Doctors removed one of Bryant's testicles. Now, instead of waking up for morning football practice, Bryant gets up for chemotherapy.

"You get light-headed and wheezy and lose your appetite," Corey Bryant said.

But this man of steel isn't worried about the pain.

"It's not the treatment that's bad," Corey Bryant said. "It's sitting around and thinking about it. It's my senior year of college, you know, I should be having fun, finishing up school, and I'm not. I'm here. Sitting in my house. Trying to live the next day. And it's tough."

"I tell him Kryptonite brought Superman down, and cancer is yours, but you can beat it," Eddie Bryant said.

"When we were in the hospital, [his doctor] saw his phone and he started saying 'we're going to get you back to Superman,'" Kim Bryant said. "'You're going to be Superman by the time we're done with you.'"

When word of the cancer hit the school, the football star and president of the Sigma Alpha Epsilon fraternity chapter at Westminster instantly had help.

"We all say we're family, and Corey is one of our brothers," John Welty, Westminster's head football coach said. "When one of them hurts, we all hurt."

Welty said Westminster's Touchdown Club and Westminster Residence Life decided to design shirts with the help of Corey's brother, Kyle, who also plays football at the school, and sell them to raise money to pay Corey's cancer treatment. The shirts say "BryantStrong" on the back and have a fitting "CB" inside of a Superman logo on the front.

And the shirts were just the beginning of Corey Bryant's support.

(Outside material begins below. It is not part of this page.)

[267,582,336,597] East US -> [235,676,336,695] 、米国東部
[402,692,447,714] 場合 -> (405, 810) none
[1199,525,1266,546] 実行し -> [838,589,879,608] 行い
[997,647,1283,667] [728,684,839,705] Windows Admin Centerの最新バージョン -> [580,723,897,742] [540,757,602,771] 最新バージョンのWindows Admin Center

"We're getting calls from people we don't even know," Kim Bryant said. "His elementary school doing a fundraiser for him, a superhero day."

"We haven't had to cook hardly or nothing," Eddie Bryant said. "Everybody's helped out a lot, you know, it's overwhelming support. I never thought it'd be like this. I think that's what brought him around and keeps Corey up."

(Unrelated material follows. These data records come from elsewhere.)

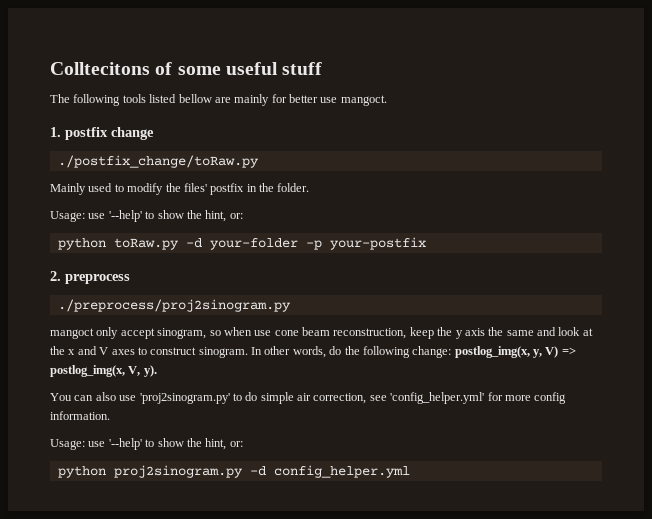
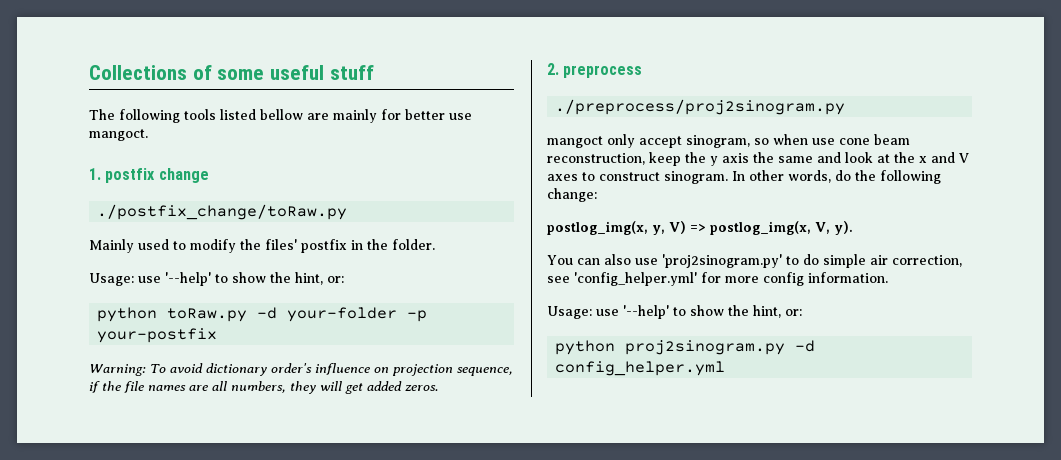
[50,62,150,75] Colltecitons -> [89,65,187,80] Collections
(426, 243) none -> [89,363,513,376] [89,381,438,394] // Warning: To avoid dictionary order's influence on projection sequence, if the file names are all numbers, they will get added zeros.
(452, 352) none -> (597, 195) //

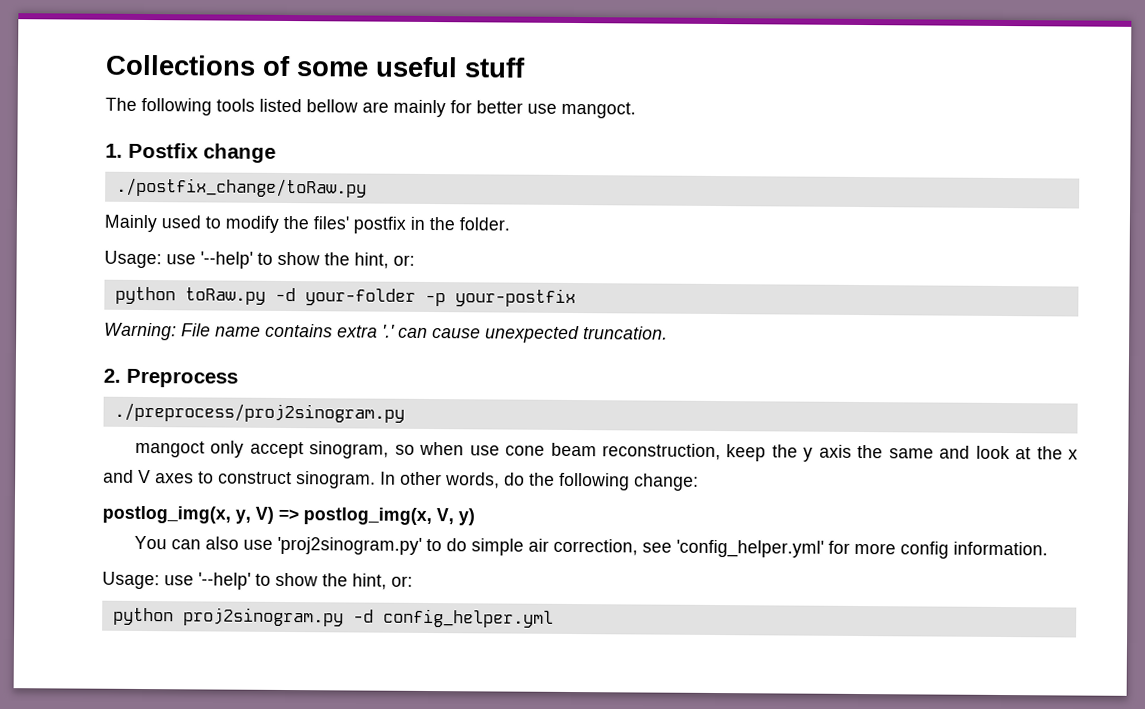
[105,168,156,183] postfix -> [128,142,199,159] Postfix
[150,363,513,376] [89,381,438,394] To avoid dictionary order's influence on projection sequence, if the file names are all numbers, they will get added zeros. -> [181,323,668,344] File name contains extra '.' can cause unexpected truncation.
[563,65,643,78] preprocess -> [126,368,238,388] Preprocess
[834,221,853,235] y). -> [458,508,475,526] y)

"People say 'Oh, you haven't changed a bit,'" Corey Bryant said. "Well why would I? I'm going to stay positive."

Now, when Corey has time to think, it's not of possible death, but about his future.

"It's something I've got to beat and I'm going to, and how long it takes is how long it takes," Bryant said. "But I'm not going to get down on myself. I'm gonna stay positive, do what the doctors tell me and beat it."

He may not be more powerful than a locomotive or faster than a speeding bullet, but to those who've met him and even some who haven't, Corey Bryant is Superman.